Его воинственный пыл еще разгорелся после недавнего посещения Жонвиля, в этот уголок уже начало проникать просвещение, а теперь он снова был превращен аббатом Коньясом в царство тьмы; Марка подстегивало также признание Себастьена, которое разбудило в его душе гнев и возмущение против гнусных дел, какие он угадывал вокруг, против клерикальной партии, отравившей и закабалившей Майбуа.
— Что это ты делаешь? — с удивлением спросила она.
— Ты же видишь, я хочу снять со стены распятие, а потом сам отнесу аббату Кандьё, пусть водворит его обратно в церковь, там ему и место… Помоги мне, пожалуйста, я тебе его подам.
Но Женевьева не двинулась с места, не шевельнула рукой.

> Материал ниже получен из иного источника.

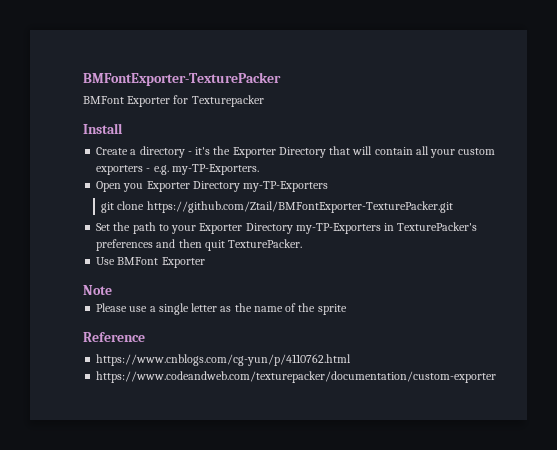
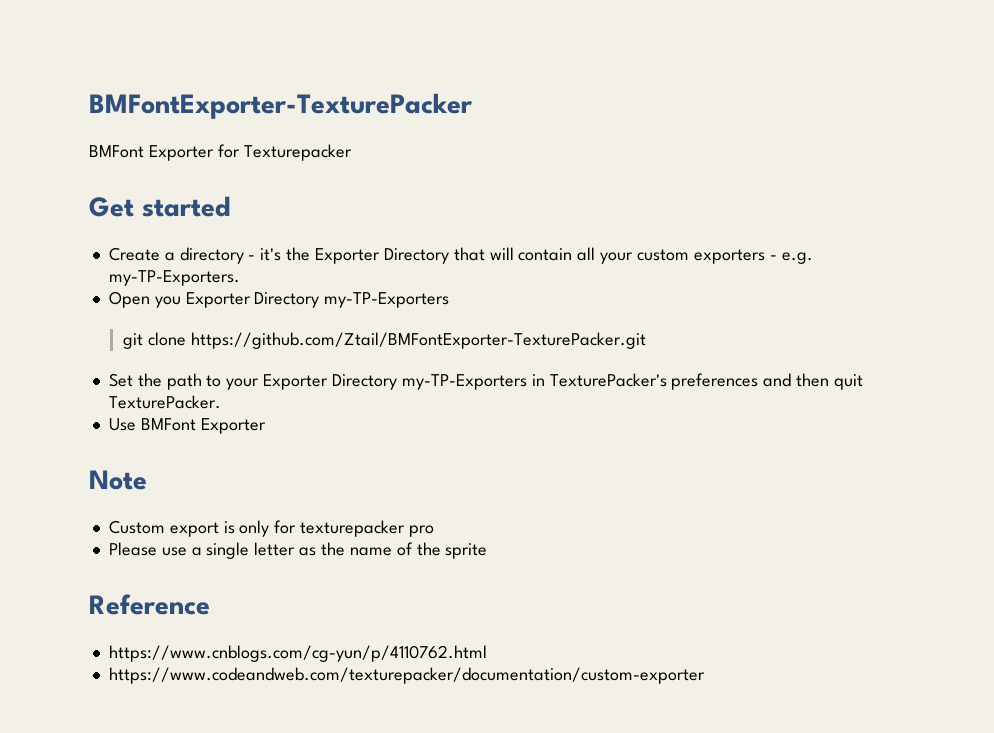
[83,123,123,134] Install -> [89,196,231,217] Get started
(112, 290) none -> [108,520,434,537] // Custom export is only for texturepacker pro

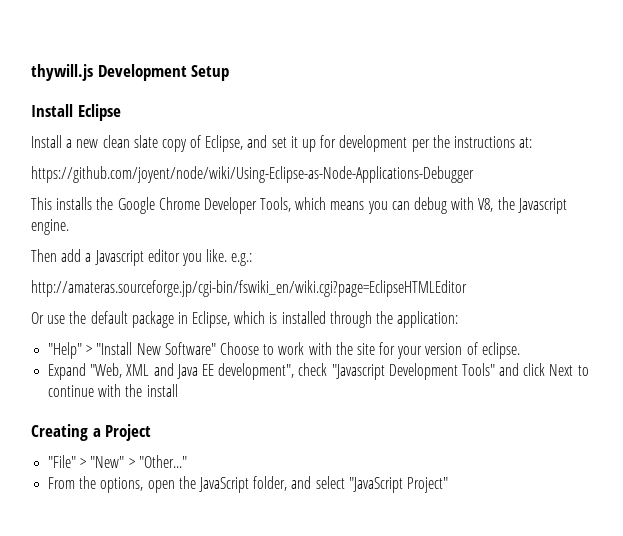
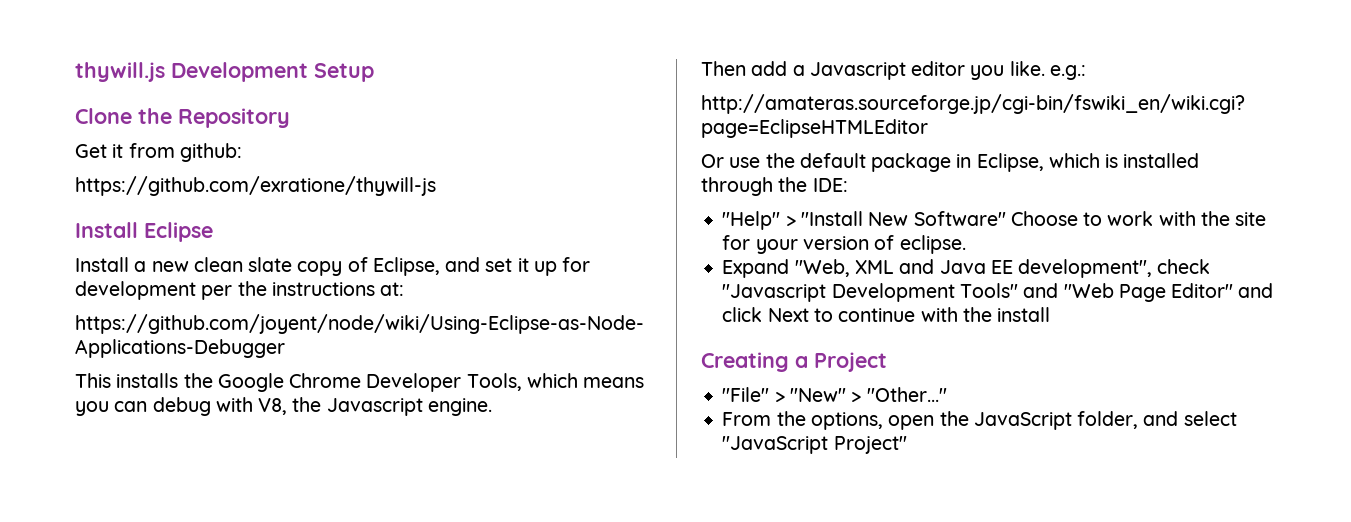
(230, 73) none -> [75,108,290,128] [75,143,242,162] [75,176,436,196] // Clone the Repository // Get it from github: // https://github.com/exratione/thywill-js
[397,311,459,328] application: -> [812,178,848,192] IDE:
(520, 369) none -> [1063,283,1274,302] "Web Page Editor" and

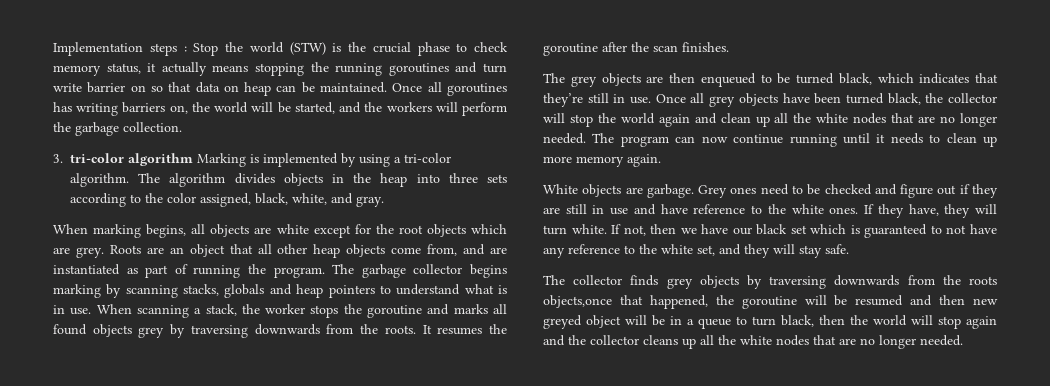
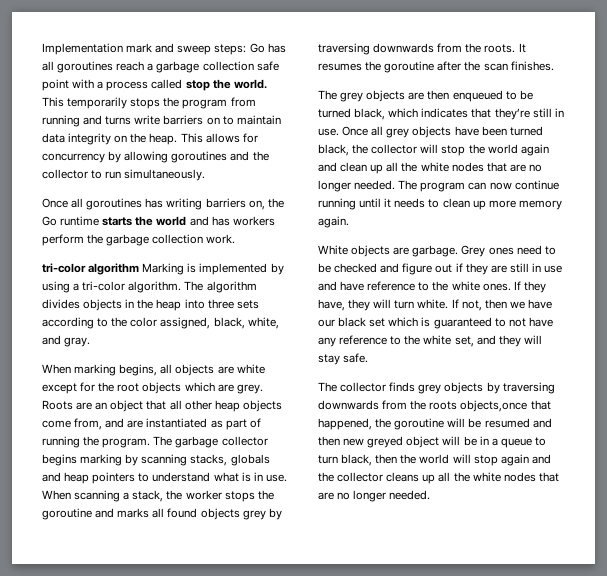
[149,42,508,56] [53,62,508,76] [53,82,388,96] steps : Stop the world (STW) is the crucial phase to check memory status, it actually means stopping the running goroutines and turn write barrier on so that data on heap can be maintained. -> [126,43,286,55] [42,61,279,73] [42,79,267,91] [42,97,256,109] [42,115,281,127] [42,133,258,145] [42,151,269,163] [42,169,206,181] mark and sweep steps: Go has all goroutines reach a garbage collection safe point with a process called stop the world. This temporarily stops the program from running and turns write barriers on to maintain data integrity on the heap. This allows for concurrency by allowing goroutines and the collector to run simultaneously. //
[214,102,458,114] world will be started, and the workers will -> [42,216,275,226] Go runtime starts the world and has workers
[123,122,182,132] [53,154,63,163] collection. // 3. -> [152,234,236,244] collection work. //

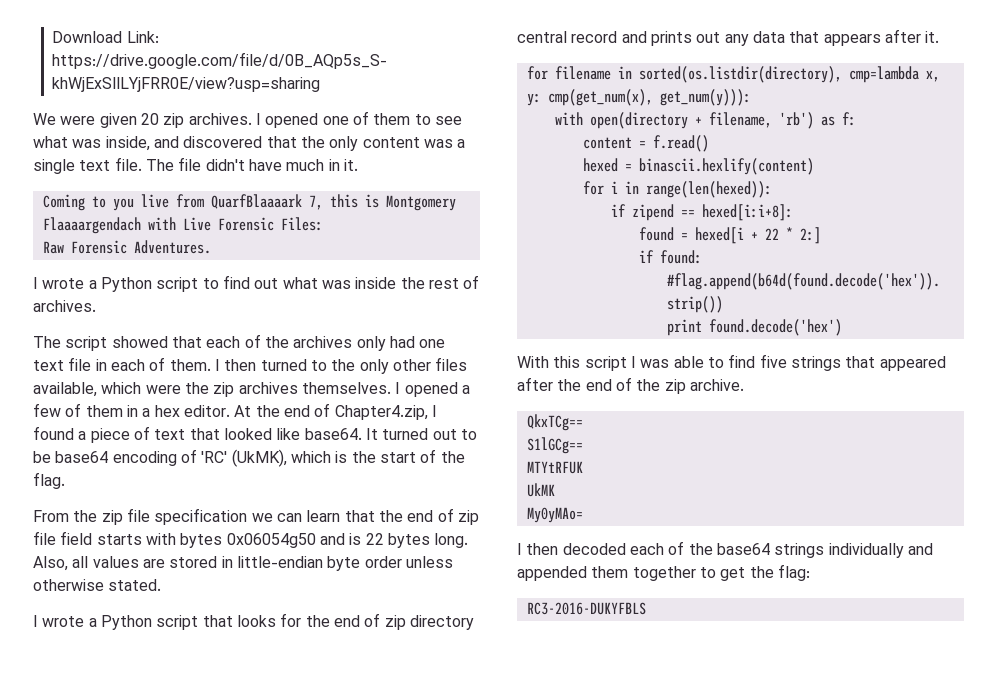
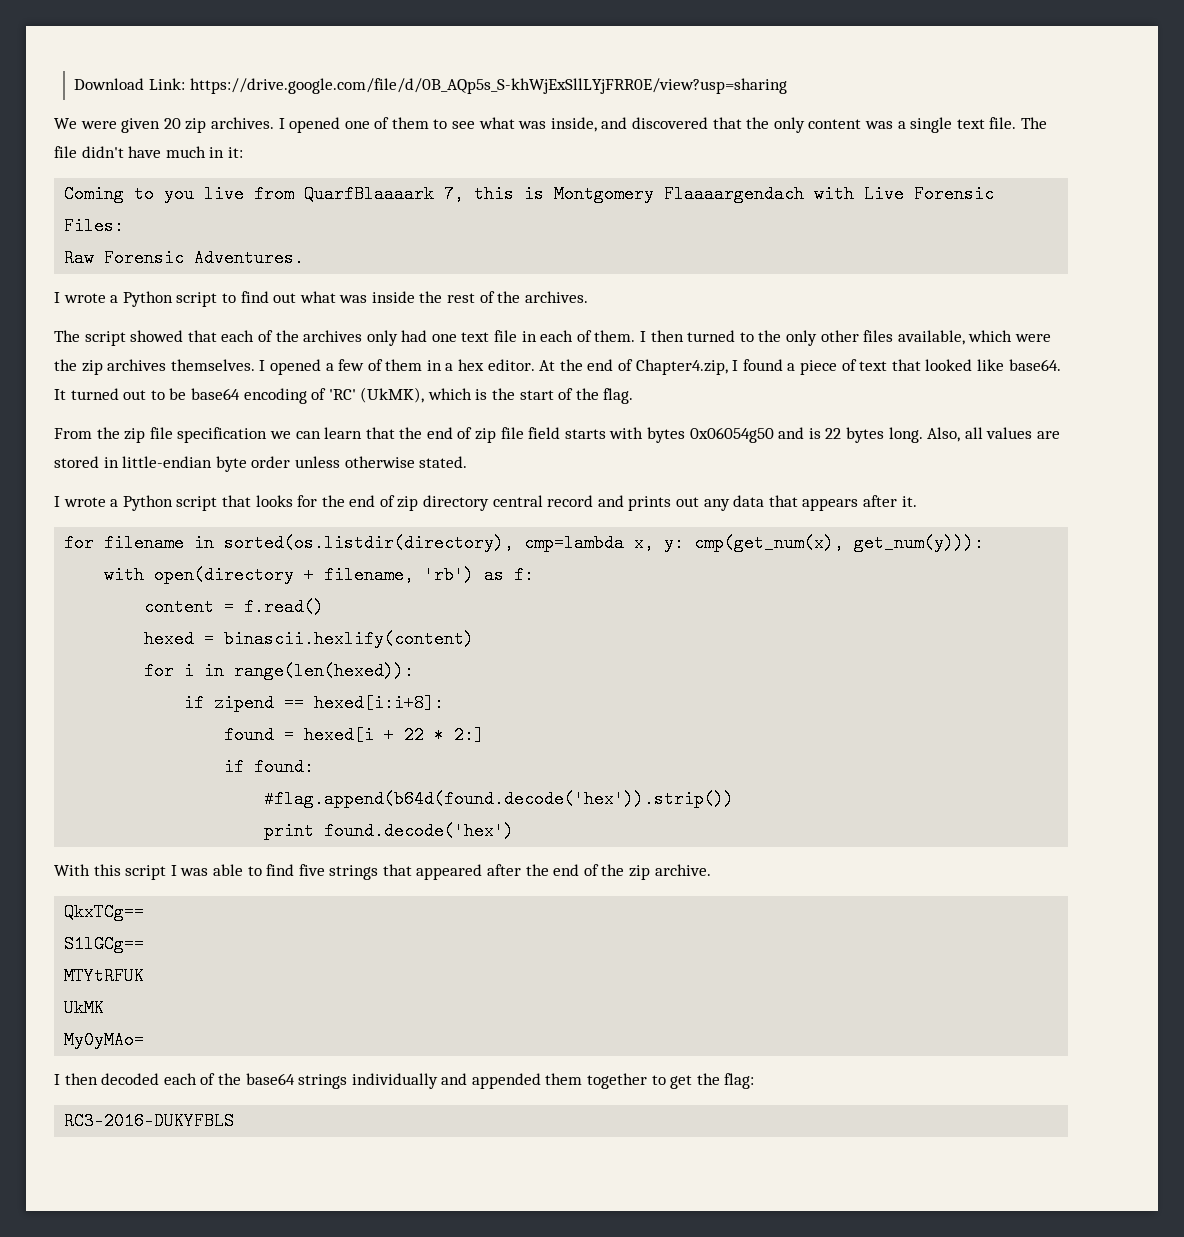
[343,159,358,171] it. -> [227,147,243,158] it:
(480, 282) none -> [497,291,521,303] the

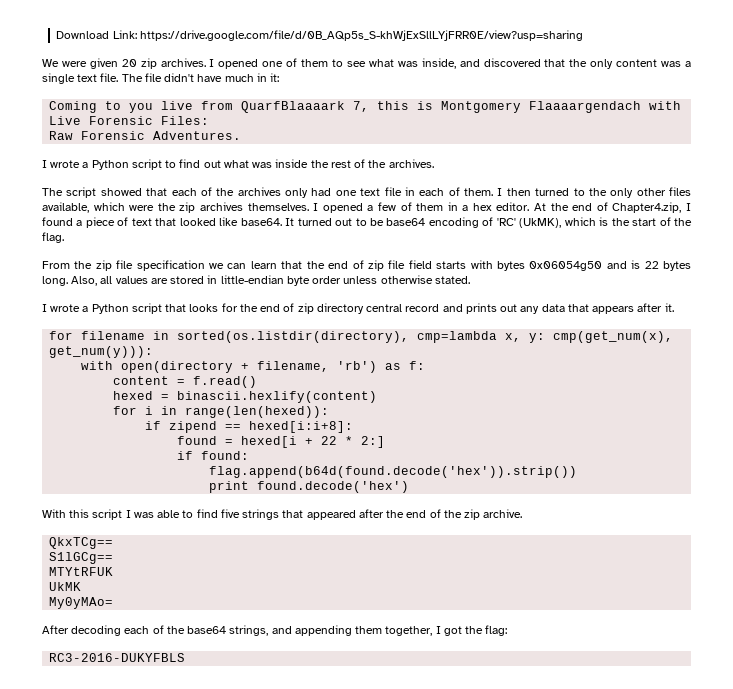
[264,790,735,808] #flag.append(b64d(found.decode('hex')).strip()) -> [209,466,578,478] flag.append(b64d(found.decode('hex')).strip())
[54,1073,160,1085] I then decoded -> [42,625,122,636] After decoding
[298,1073,693,1089] strings individually and appended them together to get -> [229,625,462,636] strings, and appending them together, I got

Она следила за мужем, внезапно побледнев, словно присутствовала при опасном и недозволенном поступке, последствия которого ее страшили. Он не без труда спустился с табурета, держа обеими руками распятие, затем открыл шкаф и спрятал распятие в нижнее отделение.
— Ты не захотела мне помочь?.. Что с тобой? Уж не осуждаешь ли ты меня?
Несмотря на волнение, Женевьева твердо ответила:
— Да, я тебя осуждаю.
Эти слова поразили его, и он тоже вздрогнул. Впервые жена говорила с ним таким сердитым, вызывающим тоном. Этот легкий удар вызвал крохотную трещину, предвещавшую разрыв; он смотрел на Женевьеву, словно не узнавая ее, встревоженный и пораженный, как будто ему ответил чужой человек.
— Как, ты меня осуждаешь? Ты ли это говоришь?